---
title: Datasets and Dataset Versions
---

ClearML Enterprise's **Datasets** and **Dataset versions** provide the internal data structure 
and functionality for the following purposes:
* Connecting source data to the ClearML Enterprise platform
* Using ClearML Enterprise's GIT-like [Dataset versioning](#dataset-versioning)
* Integrating the powerful features of [Dataviews](dataviews.md) with an experiment
* [Annotating](webapp/webapp_datasets_frames.md#annotations) images and videos

Datasets consist of versions with SingleFrames and / or FrameGroups. Each Dataset can contain multiple versions, where 
each version can have multiple children that inherit their parent's SingleFrames and / or FrameGroups. This inheritance 
includes the frame metadata and data connecting the source data to the ClearML Enterprise platform, as well as the other 
metadata and data. 

These parent-child version relationships can be represented as version trees with a root-level parent. A Dataset 
can contain one or more trees.

## Dataset Version State

Dataset versions can have either **Draft** or **Published** status. 

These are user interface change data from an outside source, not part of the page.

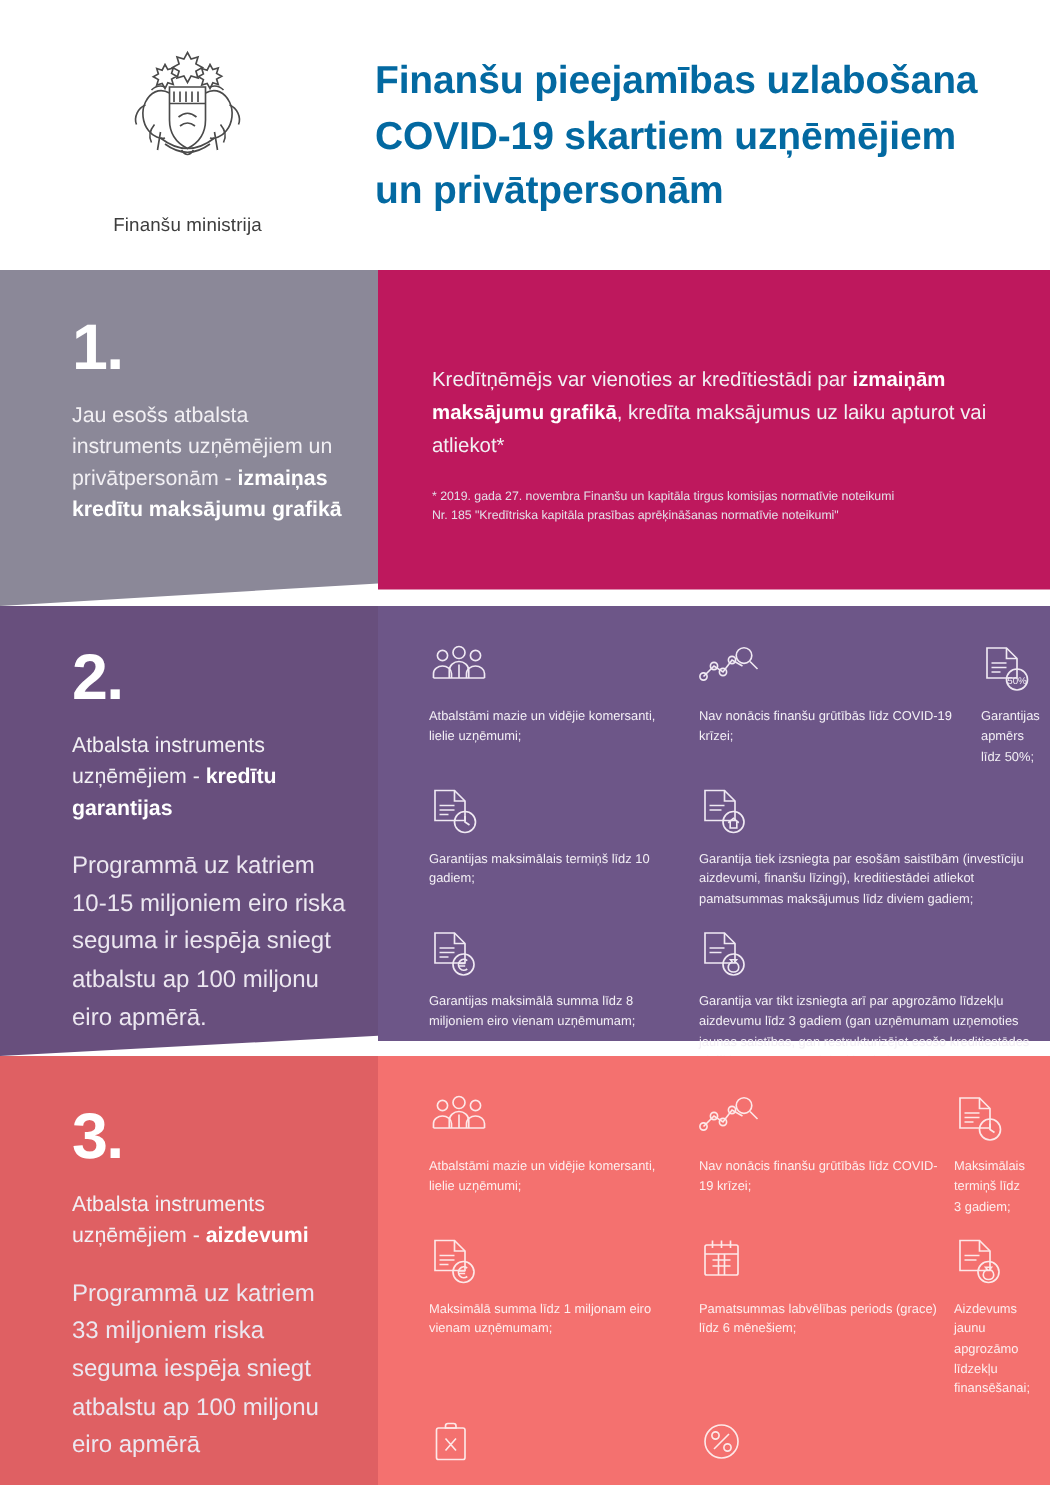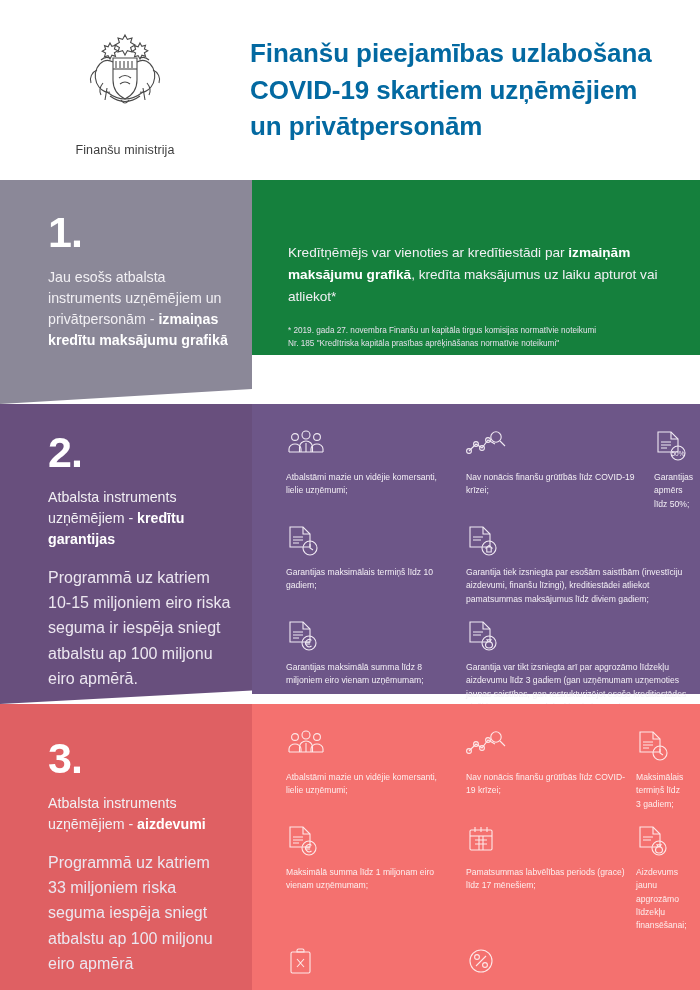--- a/index.html
+++ b/index.html
@@ -44,21 +44,21 @@
 
   
   .band { position: absolute; left: 0; width: 700px; }
   .band .left, .band .right { position: absolute; top: 0; height: 100%; }
   .band .left  { left: 0;     width: 252px; }
   .band .right { left: 252px; width: 448px; }
 
   
   #band1 { top: 180px; height: 224px; }
   #band1 .left  { background: #8b8898; clip-path: polygon(0 0, 100% 0, 100% 93.3%, 0 100%); }
-  #band1 .right { background: #15803d; height: 175px; }
+  #band1 .right { background: #be185d; height: 213px; }
 
   
   #band2 { top: 404px; height: 300px; }
   #band2 .left  { background: #684f7d; clip-path: polygon(0 0, 100% 0, 100% 95.5%, 0 100%); }
   #band2 .right { background: #6d5688; height: 290px; }
 
   
   #band3 { top: 704px; height: 286px; }
   #band3 .left  { background: #df6063; }
   #band3 .right { background: #f4716f; }
@@ -370,21 +370,21 @@
 
         <div class="cell">
           <div class="ico">
             <svg width="32" height="34" viewBox="0 0 32 34" fill="none" stroke="#fde8e8" stroke-width="1.1">
               <rect x="4" y="5" width="22" height="20" rx="1.2"></rect>
               <path d="M4 11h22"></path>
               <path d="M9 2v5M15 2v5M21 2v5"></path>
               <path d="M9 15h12M9 19h12M13 11v14M17 11v14"></path>
             </svg>
           </div>
-          <div class="ctxt">Pamatsummas labvēlības periods (grace) līdz 17 mēnešiem;</div>
+          <div class="ctxt">Pamatsummas labvēlības periods (grace) līdz 6 mēnešiem;</div>
         </div>
 
         <div class="cell">
           <div class="ico">
             <svg width="34" height="34" viewBox="0 0 34 34" fill="none" stroke="#fde8e8" stroke-width="1.1">
               <path d="M4 2h13l7 7v13H4z"></path>
                 <path d="M17 2v7h7"></path>
               <path d="M7 12h10M7 15h8"></path>
               <circle cx="23" cy="23" r="7"></circle>
               <path d="M21 19.8h4l-1.2 1.6c1.6.6 2.7 2 2.7 3.6 0 1.8-1.6 3-3.5 3s-3.5-1.2-3.5-3c0-1.6 1.1-3 2.7-3.6z"></path>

A **Draft** version is editable, so frames can be added to and deleted and / or modified from the Dataset. 
 
A **Published** version is read-only, which ensures reproducible experiments and preserves a version of a Dataset. 
Child versions can only be created from *Published* versions. To create a child of a *Draft* Dataset version, 
it must be published first.

## Example Datasets

ClearML Enterprise provides Example Datasets, available to in the ClearML Enterprise platform, with frames already built, 
and ready for your experimentation. Find these example Datasets in the ClearML Enterprise WebApp (UI). They appear 
with an "Example" banner in the WebApp (UI).

## Usage

### Creating Datasets

Use the `Dataset.create` method to create a Dataset. It will contain an empty version named `Current`.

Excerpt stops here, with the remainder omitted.